Les entretiens du temps 3, au terme de l’année scolaire, se sont déroulés de manière relativement similaire à ceux du temps 2 (voir annexe 4). J’y ai également proposé un retour sur certains verbatims tirés des entretiens 1 et 2 dans le but de cerner l’évolution des significations données par les acteurs à propos de certains thèmes au fil de l’année.

Au fur et à mesure de l’avancement de ma récolte de données, j’ai réellement pris conscience qu’un entretien compréhensif possède un rythme propre, qu’il y a des temps dans l’entretien où tout s’enchaîne, qu’il y a aussi des silences qu’il faut apprendre à apprivoiser car ils peuvent déranger l’un ou l’autre des protagonistes, mais aussi s’avérer nécessaires à une certaine clarification de la pensée. Le guide d’entretien m’a souvent été utile pour cerner rapidement quelles thématiques liées à mes objectifs de recherche devaient encore être abordées ou approfondies. Mais la plupart du temps les éléments s’enchaînaient et je pouvais rebondir sur des propos de mes répondants, suivre les pistes qu’ils arpentaient et qui me devenaient petit à petit plus familières. Parfois, ce qui était dit me rappelait une lecture ou un résultat de recherche connu, c’était alors l’occasion d’un échange qui se nourrissait réciproquement. D’autres fois, les propos d’un répondant faisaient écho à ceux d’un autre jeune enseignant que je venais de rencontrer : lorsque je le jugeais pertinent, j’évoquais ceci pour mettre mon répondant à l’aise et lui montrer que d’autres avaient les mêmes pensées que lui. Lors de chaque entretien, je pense avoir montré un réel intérêt à écouter mes répondants et à tenter de les comprendre dans ce qu’ils évoquaient.

Cependant, tous les entretiens ne se sont pas déroulés d’une manière si optimale : je me suis retrouvée en face d’une personne particulièrement peu loquace et j’étais parfois en situation personnelle de fatigue.
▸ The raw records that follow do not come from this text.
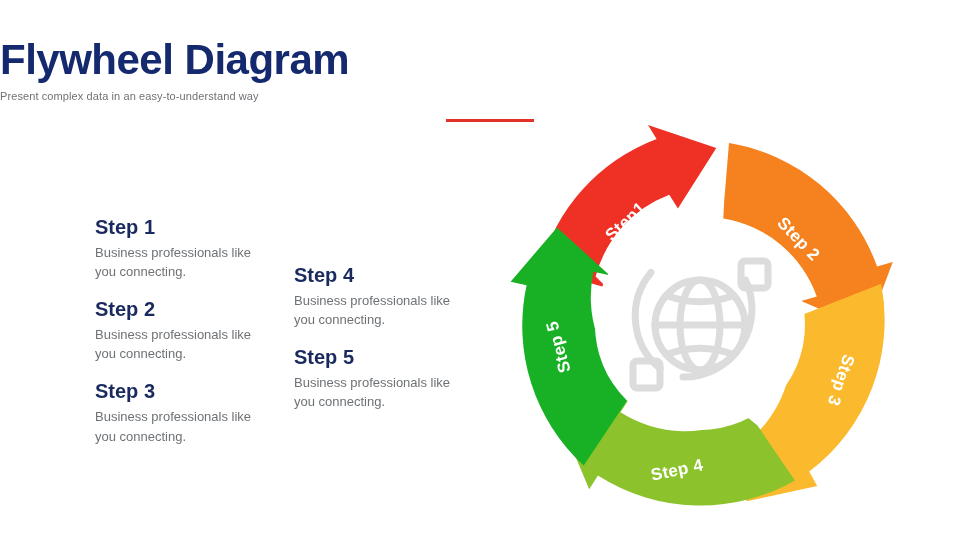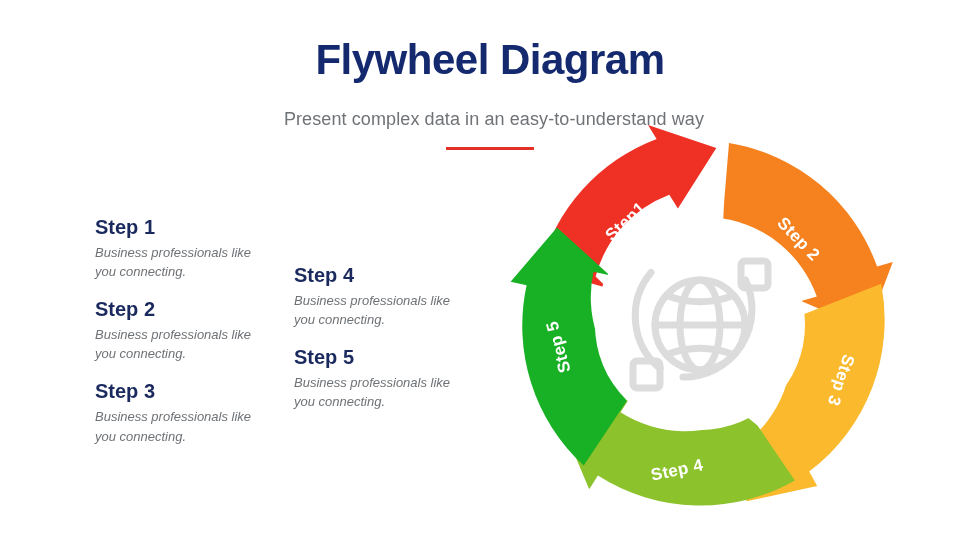--- a/index.html
+++ b/index.html
@@ -29,7 +29,7 @@
     left: 0;
     top: 38px;
     width: 980px;
-    text-align: center;
+    text-align: left;
   }
   #title {
     font-size: 42px;

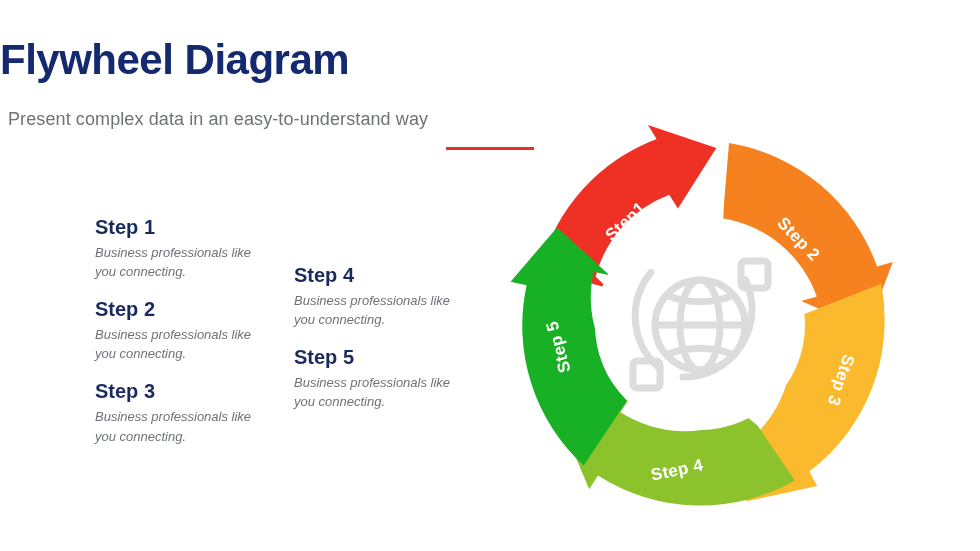--- a/index.html
+++ b/index.html
@@ -40,11 +40,10 @@
     margin: 0;
   }
   #subtitle {
-    font-size: 18px;
+    font-size: 11px;
     color: #6f7276;
-    margin-top: 27px;
+    margin-top: 8px;
     letter-spacing: 0.1px;
-    padding-left: 8px;
   }
   #title-rule {
     width: 88px;

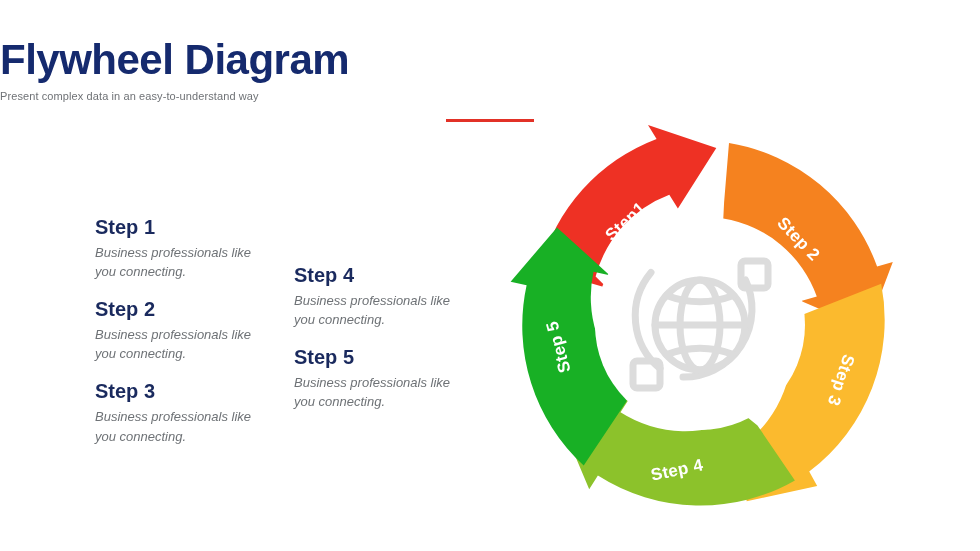--- a/index.html
+++ b/index.html
@@ -74,7 +74,6 @@
     color: #6e7276;
     line-height: 1.47;
     margin: 0;
-    font-style: italic;
   }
Je devais alors accepter la situation, m’adapter au mieux à elle et tenter de faire le meilleur avec les conditions du moment : donner confiance, persévérer, mobiliser un maximum de ressources personnelles. Lors de certains entretiens, j’ai dû aussi faire attention à recentrer les choses et à ne pas prendre malgré moi le rôle de « conseillère pédagogique ». Je considère ceci comme un écueil possible dû à ma posture de formatrice d’enseignants dans le domaine que j’investigue : le répondant me connaît et peut saisir l’occasion de notre rencontre pour me demander des conseils sur « comment agir » avec un élève qui lui pose problème. Heureusement, j’ai pu prendre conscience assez rapidement de ce risque de dérive et donner des réponses à certaines interrogations sans pour autant perdre de vue les objectifs des entretiens en cours.

Durant la conduite des entretiens, j’ai aussi finalement cherché à rester moi-même. Je me retrouvais en effet face à d’anciens étudiants avec qui j’avais un vécu commun : ils ont pour la plupart suivi certains de mes cours et connaissent de ce fait un peu de ma personne, de mes réactions et de ma façon d’entrer en relation. J’ai parfois voulu me mettre trop de pression pour réaliser de bons entretiens selon les propositions bien pensées de Kaufmann (2007). Ceci n’a pas toujours été concluant. Je me suis alors rendu compte que j’avais surtout besoin de me sentir à l’aise face à ces répondants qui, s’ils ont accepté de se livrer à moi, ont certainement signifié de la sorte qu’ils avaient confiance en moi.